Grizzly Tales for Gruesome Kids is a British animated comedy television series based on the children's book series by Jamie Rix. After the first three books were published from 1990 to 1996, Carlton Television adapted the short stories into ten-minute cartoons for ITV, produced by themselves, Honeycomb Animation, and Rix's production company, Elephant Productions. It aired on CITV between January 2000 and October 2006 with six series and 78 episodes, as well as a New Year's Eve special that was over 20 minutes longer than other episodes. The series returned in a new format for Nicktoons with 26 episodes split into two series under the name Grizzly Tales (also known as Grizzly Tales: Cautionary Tales for Lovers of Squeam!), which aired between May 2011 and November 2012.

Both versions of the series have been nominated for BAFTAs and the CITV series has received numerous international awards from animated film festivals. Both have been popular on their respective channels; the CITV series has often been re-aired on Nickelodeon with the Nicktoons series.

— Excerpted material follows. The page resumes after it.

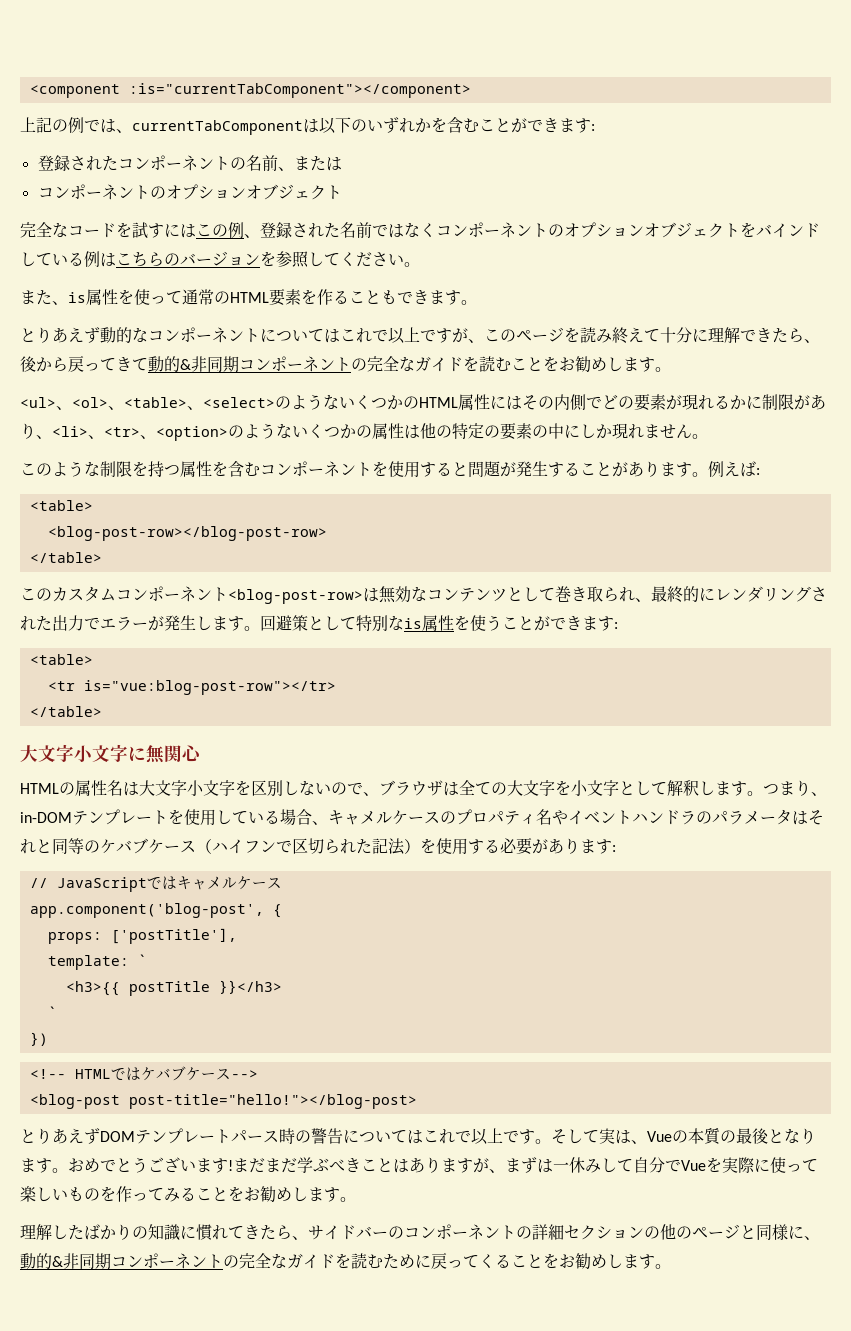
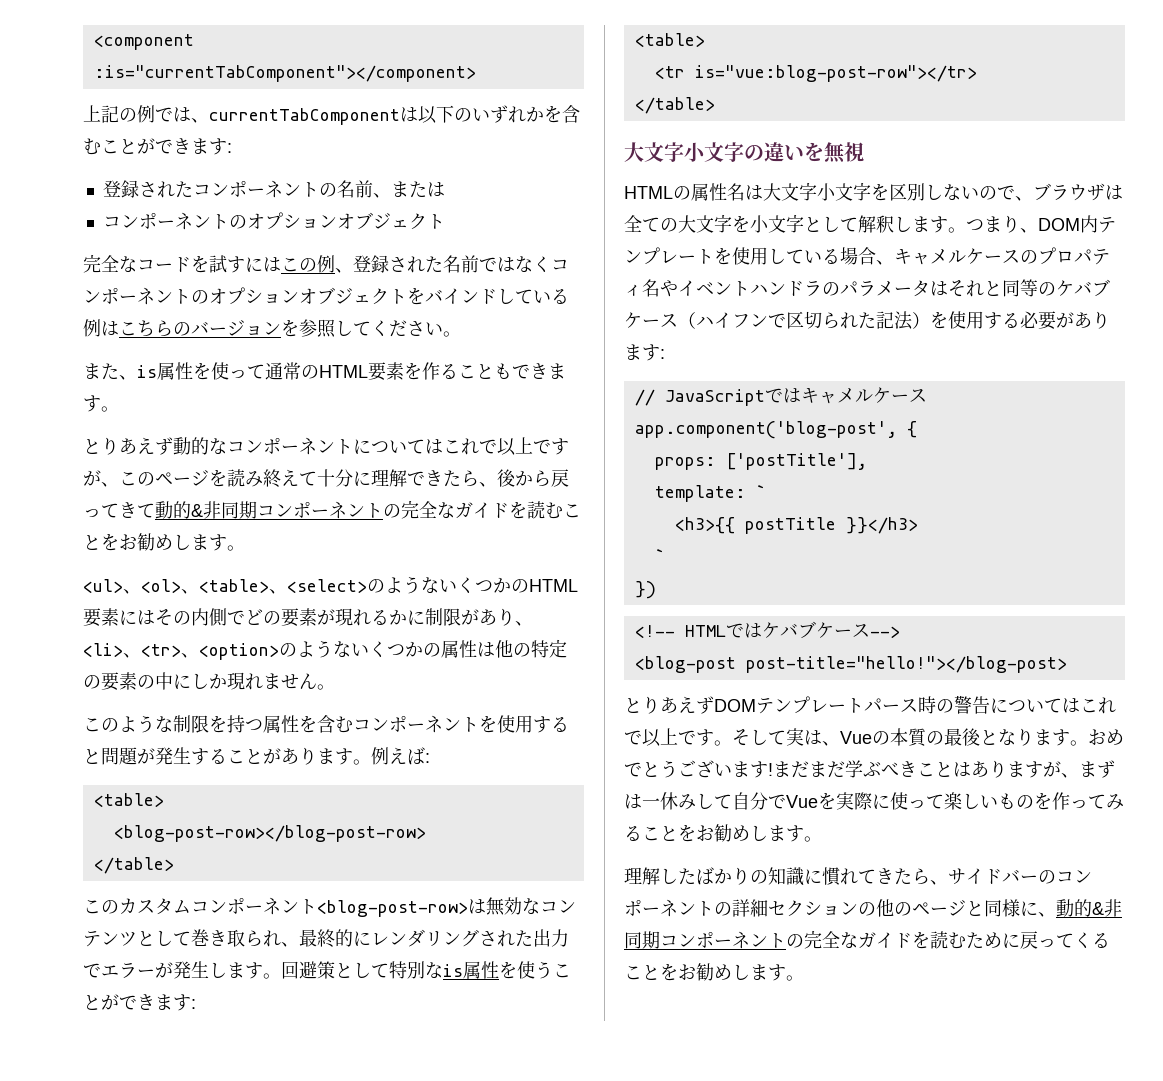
[458,394,490,410] 属性 -> [83,608,119,627] 要素
[128,745,202,763] に無関心 -> [744,142,864,164] の違いを無視
[20,812,72,823] in-DOM -> [1038,215,1098,233] DOM内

== History and development ==
In 1993, Honeycomb Animation founders Simon and Sara Bor had signed a deal with Central (later owned by Carlton Television) to create the cartoon Wolves, Witches and Giants. According to Simon, the then-head of Carlton Television, Michael Forte, had initially been hesitant to develop the project until Carlton took over Central, but he handed them a copy of Grizzly Tales for Gruesome Kids and advised them to "Get in touch with the author, and see if you can come up with something." Years before, after the success of his debut book Grizzly Tales for Gruesome Kids, Rix had attempted to use his producer credits to get his work adapted by sending copies to television studios. When Honeycomb and Elephant agreed on a partnership, Rix's producer partner Nigel Planer was performing a few of the Grizzly, Ghostly, and Fearsome short stories during the evenings on BBC Radio 5 (which re-aired on Radio 4), but pre-production was forcibly halted just as storyboarding began due to studio hesitations over the source material and the publisher of Fearsome Tales for Fiendish Kids (Hodder Children's Books) being different from the rest in the trilogy (André Deutsch Limited).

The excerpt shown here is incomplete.